Data for this task >>
--
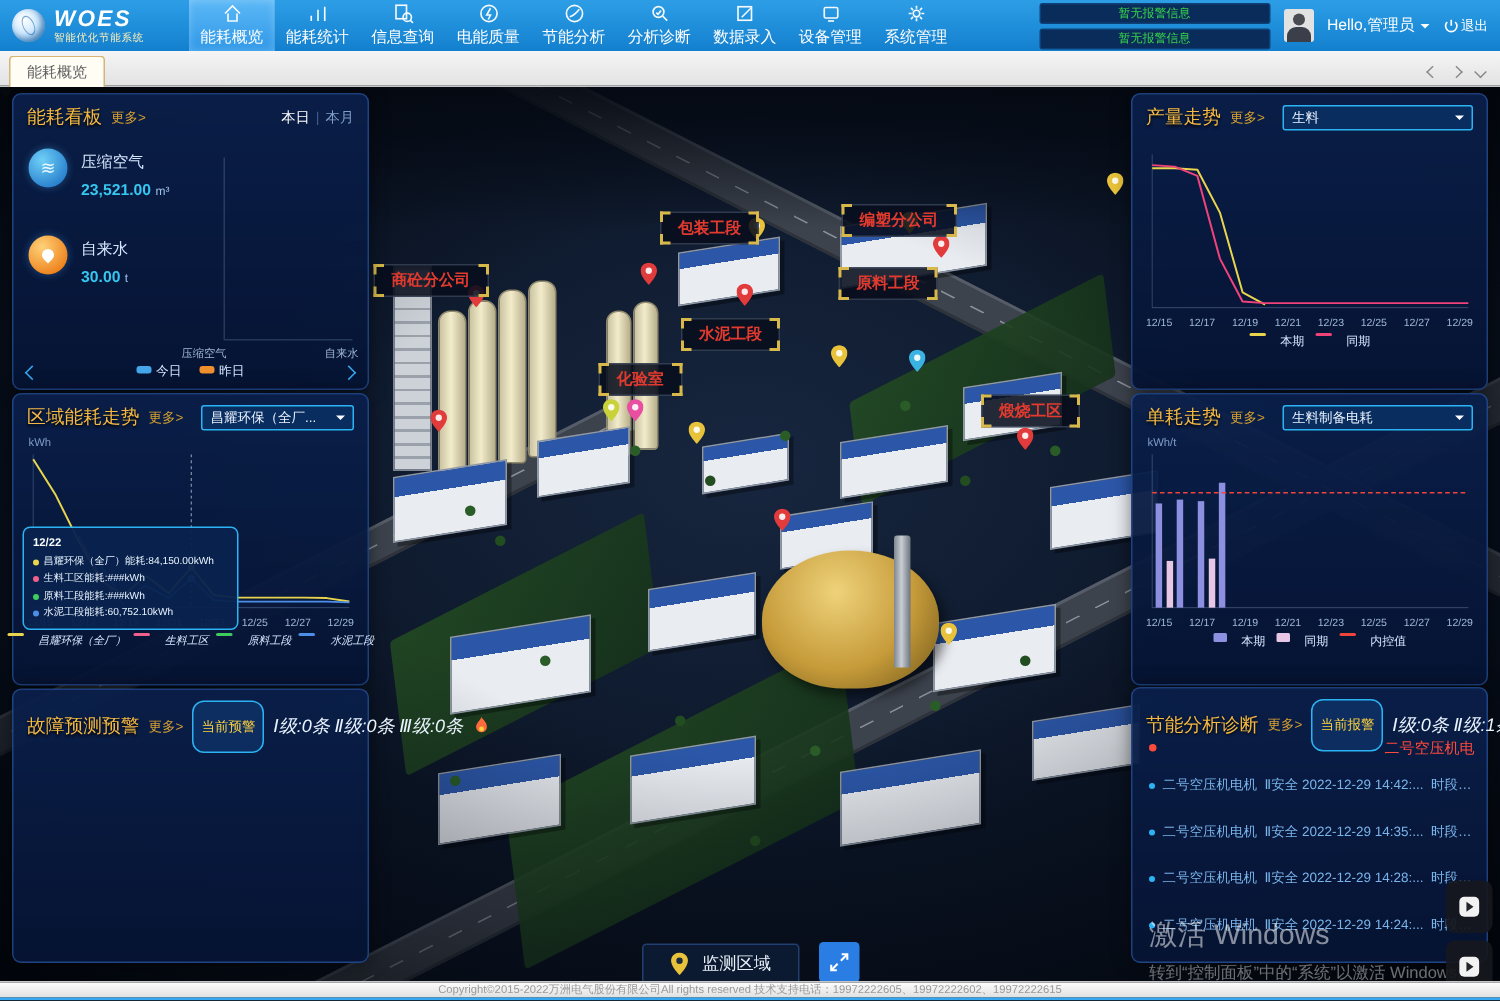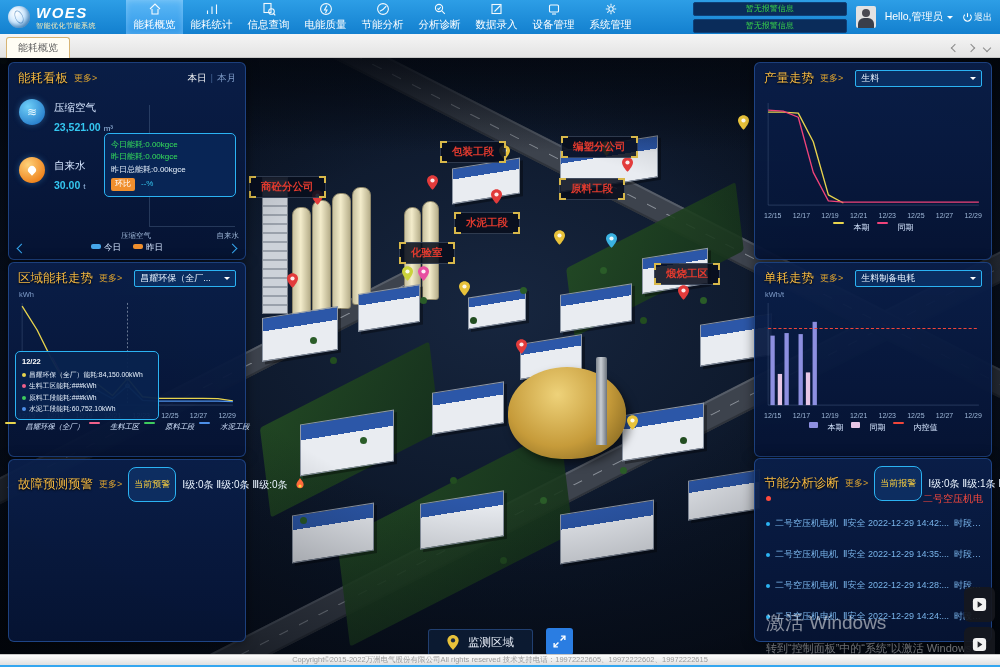--- a/index.html
+++ b/index.html
@@ -397,15 +397,6 @@
         <span>压缩空气</span>
         <span>自来水</span>
       </div>
-      <div class="board-tip">
-        <div class="tip-green">今日能耗:0.00kgce</div>
-        <div class="tip-green">昨日能耗:0.00kgce</div>
-        <div class="tip-white">昨日总能耗:0.00kgce</div>
-        <div class="tip-row">
-            <span class="tip-badge">环比</span>
-            <span class="tip-ratio">--%</span>
-          </div>
-      </div>
       <div class="board-legend" id="board-legend">
         <span class="item"><i class="sw" style="background: rgb(70, 166, 234);"></i><span>今日</span></span>
         <span class="item"><i class="sw" style="background: rgb(240, 143, 46);"></i><span>昨日</span></span>

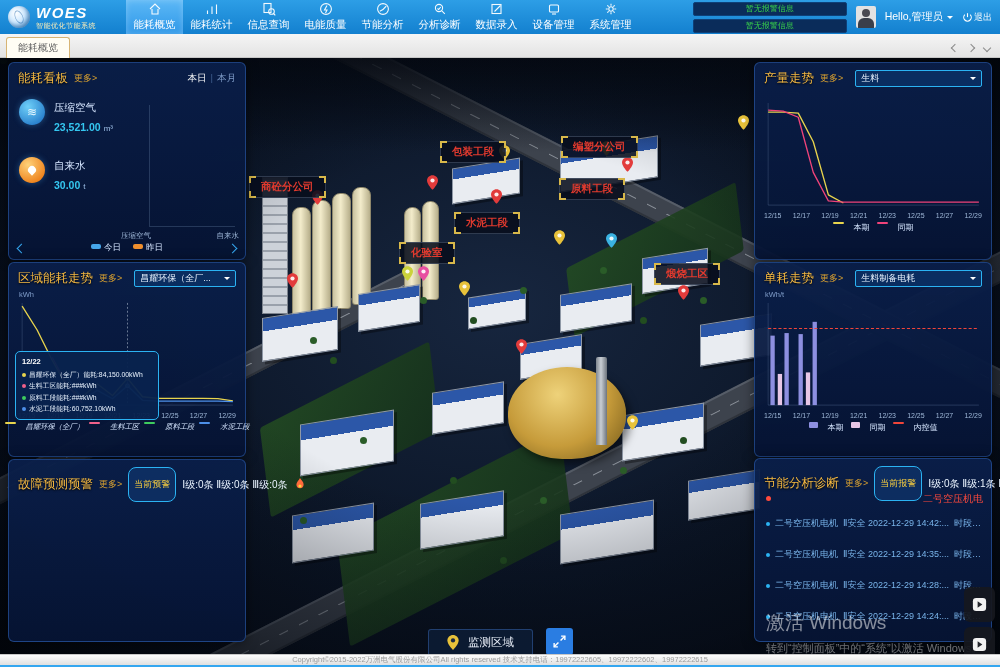--- a/index.html
+++ b/index.html
@@ -82,7 +82,7 @@
   .toggle .sep{margin:0 4px;color:#3f5f8f;}
   .dropdown{display:flex;align-items:center;justify-content:space-between;width:120px;height:15px;background:#0a2d60;border:1px solid #2bb3f3;border-radius:2px;color:#eaf4ff;font-size:9px;padding:0 5px;cursor:pointer;white-space:nowrap;}
   .badge{border:1px solid #2bb3f3;color:#ffd23e;background:rgba(16,60,120,.55);font-size:9px;padding:10px 5px;border-radius:8px;white-space:nowrap;}
-  .levels{color:#eaf4ff;font-size:10px;white-space:nowrap;}
+  .levels{color:#eaf4ff;font-size:12px;white-space:nowrap;font-style:italic;}
   .flame{width:12px;height:13px;flex:none;}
--
From the first record to the last, print everything again exactly, without pictures.

Output below >>
--- a/index.html
+++ b/index.html
@@ -397,15 +397,6 @@
         <span>压缩空气</span>
         <span>自来水</span>
       </div>
-      <div class="board-tip">
-        <div class="tip-green">今日能耗:0.00kgce</div>
-        <div class="tip-green">昨日能耗:0.00kgce</div>
-        <div class="tip-white">昨日总能耗:0.00kgce</div>
-        <div class="tip-row">
-            <span class="tip-badge">环比</span>
-            <span class="tip-ratio">--%</span>
-          </div>
-      </div>
       <div class="board-legend" id="board-legend">
         <span class="item"><i class="sw" style="background: rgb(70, 166, 234);"></i><span>今日</span></span>
         <span class="item"><i class="sw" style="background: rgb(240, 143, 46);"></i><span>昨日</span></span>

--- a/index.html
+++ b/index.html
@@ -82,7 +82,7 @@
   .toggle .sep{margin:0 4px;color:#3f5f8f;}
   .dropdown{display:flex;align-items:center;justify-content:space-between;width:120px;height:15px;background:#0a2d60;border:1px solid #2bb3f3;border-radius:2px;color:#eaf4ff;font-size:9px;padding:0 5px;cursor:pointer;white-space:nowrap;}
   .badge{border:1px solid #2bb3f3;color:#ffd23e;background:rgba(16,60,120,.55);font-size:9px;padding:10px 5px;border-radius:8px;white-space:nowrap;}
-  .levels{color:#eaf4ff;font-size:10px;white-space:nowrap;}
+  .levels{color:#eaf4ff;font-size:12px;white-space:nowrap;font-style:italic;}
   .flame{width:12px;height:13px;flex:none;}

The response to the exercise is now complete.